* _Work instructions_
In the records below, find every line with the word "relative" and copy it.

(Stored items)
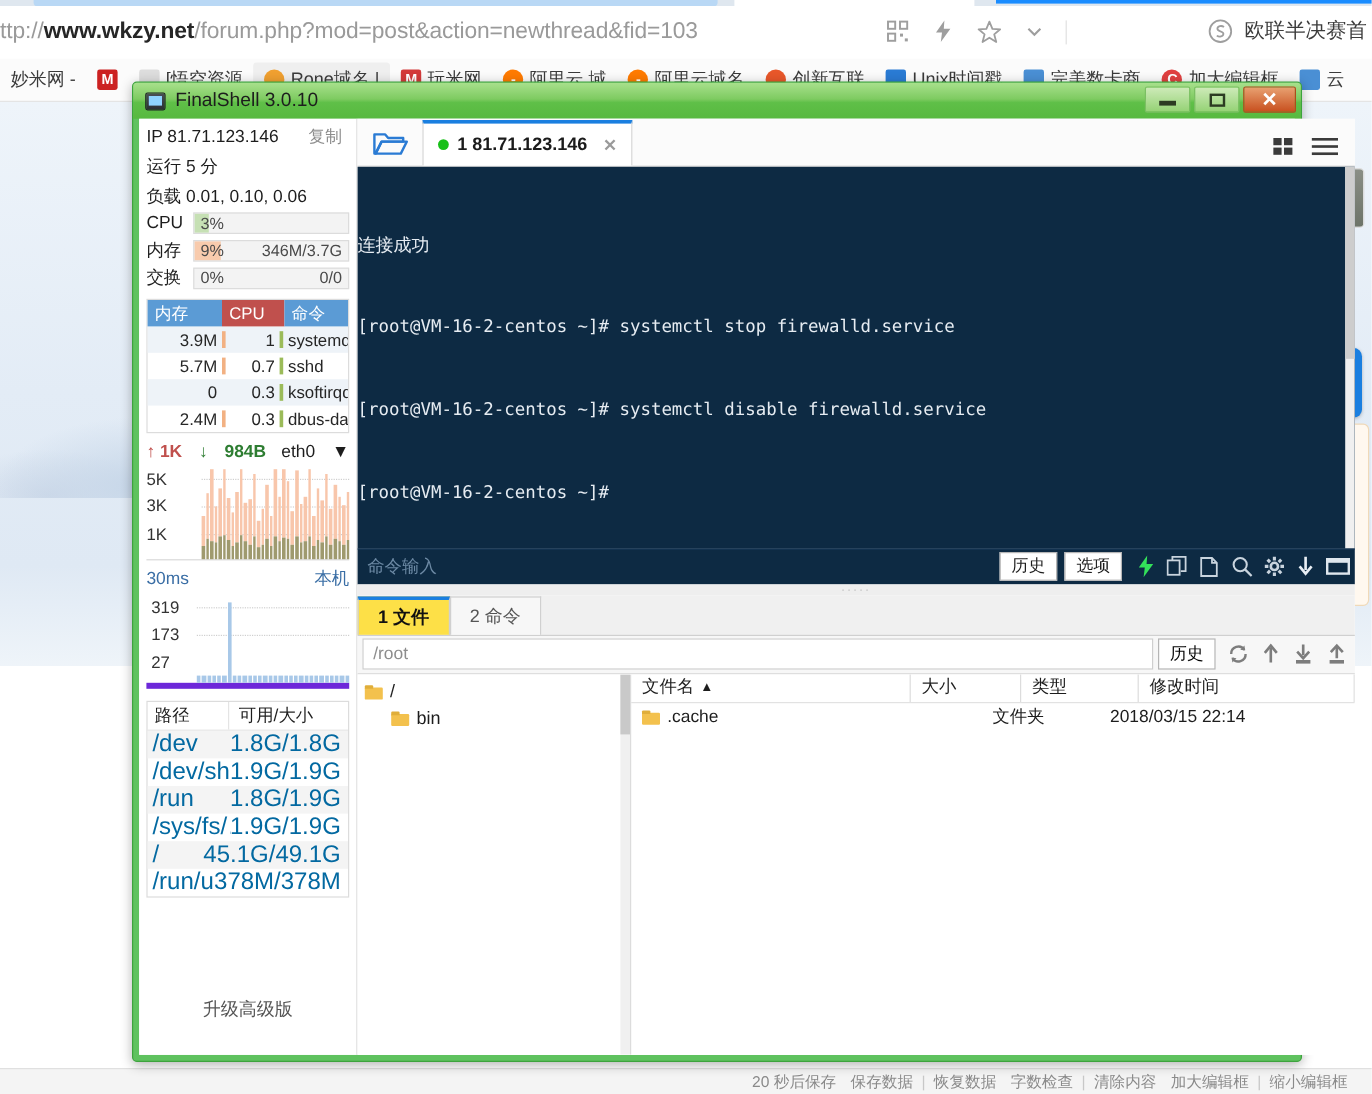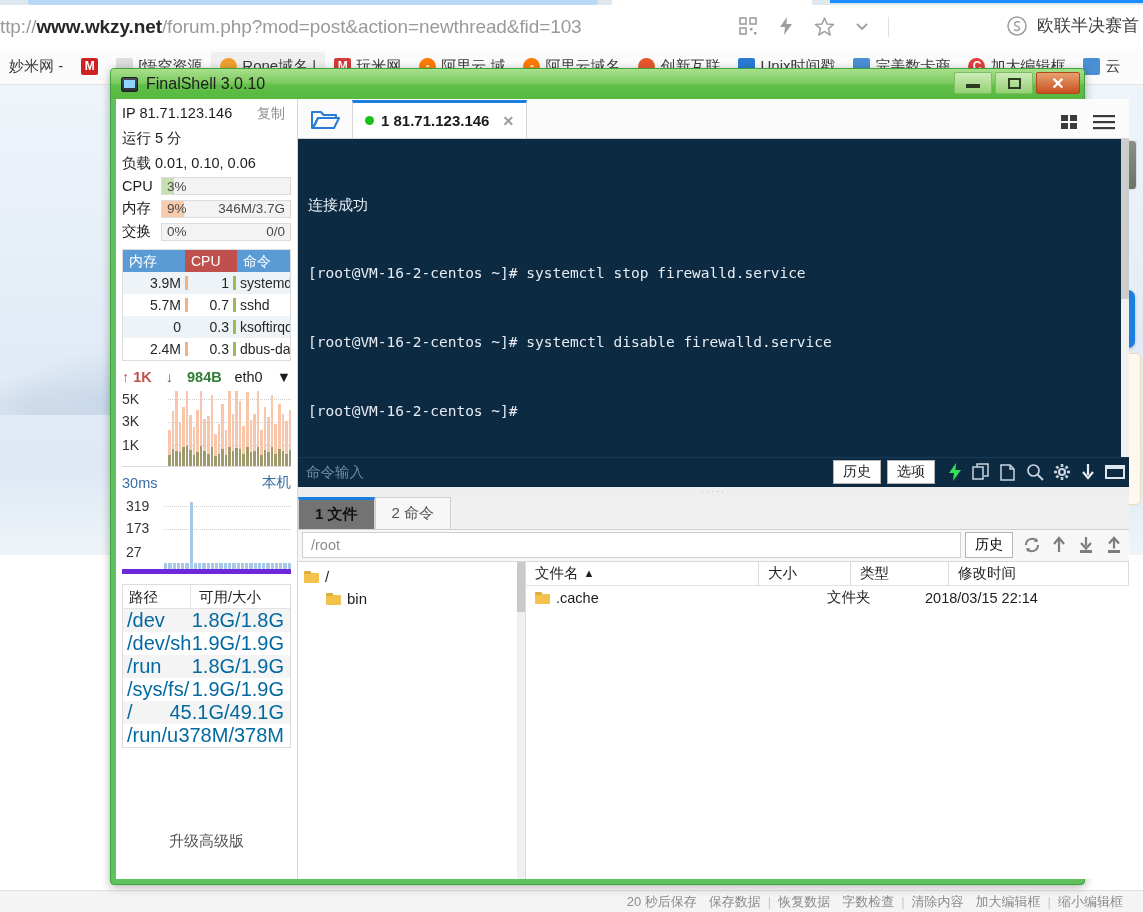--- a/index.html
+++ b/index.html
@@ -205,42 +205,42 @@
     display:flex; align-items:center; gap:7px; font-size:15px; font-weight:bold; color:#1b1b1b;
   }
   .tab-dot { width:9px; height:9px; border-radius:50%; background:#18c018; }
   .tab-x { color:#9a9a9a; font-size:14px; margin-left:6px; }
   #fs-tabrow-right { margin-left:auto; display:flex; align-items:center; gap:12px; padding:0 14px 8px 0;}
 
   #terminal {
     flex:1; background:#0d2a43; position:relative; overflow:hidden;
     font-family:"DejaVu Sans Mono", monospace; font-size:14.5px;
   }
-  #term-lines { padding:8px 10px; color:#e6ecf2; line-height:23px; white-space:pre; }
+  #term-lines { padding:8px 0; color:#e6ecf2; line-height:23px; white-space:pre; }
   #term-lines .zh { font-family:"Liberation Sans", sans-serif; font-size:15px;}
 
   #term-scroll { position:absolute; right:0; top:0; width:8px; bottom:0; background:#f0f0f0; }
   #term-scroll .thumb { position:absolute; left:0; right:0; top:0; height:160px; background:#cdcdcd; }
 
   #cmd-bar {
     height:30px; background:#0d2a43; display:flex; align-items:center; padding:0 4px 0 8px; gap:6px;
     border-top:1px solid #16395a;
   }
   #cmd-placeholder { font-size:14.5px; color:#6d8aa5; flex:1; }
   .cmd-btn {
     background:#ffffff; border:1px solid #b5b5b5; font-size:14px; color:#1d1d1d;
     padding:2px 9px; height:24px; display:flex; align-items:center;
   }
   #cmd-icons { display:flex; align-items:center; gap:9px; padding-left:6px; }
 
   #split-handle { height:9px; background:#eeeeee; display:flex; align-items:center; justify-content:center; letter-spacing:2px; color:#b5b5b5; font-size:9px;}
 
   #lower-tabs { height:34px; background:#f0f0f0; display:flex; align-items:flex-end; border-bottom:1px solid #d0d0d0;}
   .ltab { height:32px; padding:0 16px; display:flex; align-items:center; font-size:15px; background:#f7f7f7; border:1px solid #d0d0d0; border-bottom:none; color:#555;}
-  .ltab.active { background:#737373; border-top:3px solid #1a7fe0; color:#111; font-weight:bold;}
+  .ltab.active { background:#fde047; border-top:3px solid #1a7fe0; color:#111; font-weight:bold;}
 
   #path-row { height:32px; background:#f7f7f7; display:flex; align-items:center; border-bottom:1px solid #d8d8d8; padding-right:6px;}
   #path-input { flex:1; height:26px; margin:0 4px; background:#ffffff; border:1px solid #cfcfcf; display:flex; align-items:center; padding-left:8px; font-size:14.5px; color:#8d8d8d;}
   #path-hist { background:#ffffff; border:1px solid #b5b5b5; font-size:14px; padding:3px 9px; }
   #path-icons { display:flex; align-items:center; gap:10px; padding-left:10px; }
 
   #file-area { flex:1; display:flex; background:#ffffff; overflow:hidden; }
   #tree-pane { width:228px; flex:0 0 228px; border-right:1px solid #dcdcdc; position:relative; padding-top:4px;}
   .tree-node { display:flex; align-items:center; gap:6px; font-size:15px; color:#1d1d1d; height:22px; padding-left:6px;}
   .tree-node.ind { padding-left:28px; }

* _Output_
     flex:1; background:#0d2a43; position:relative; overflow:hidden;
   #tree-pane { width:228px; flex:0 0 228px; border-right:1px solid #dcdcdc; position:relative; padding-top:4px;}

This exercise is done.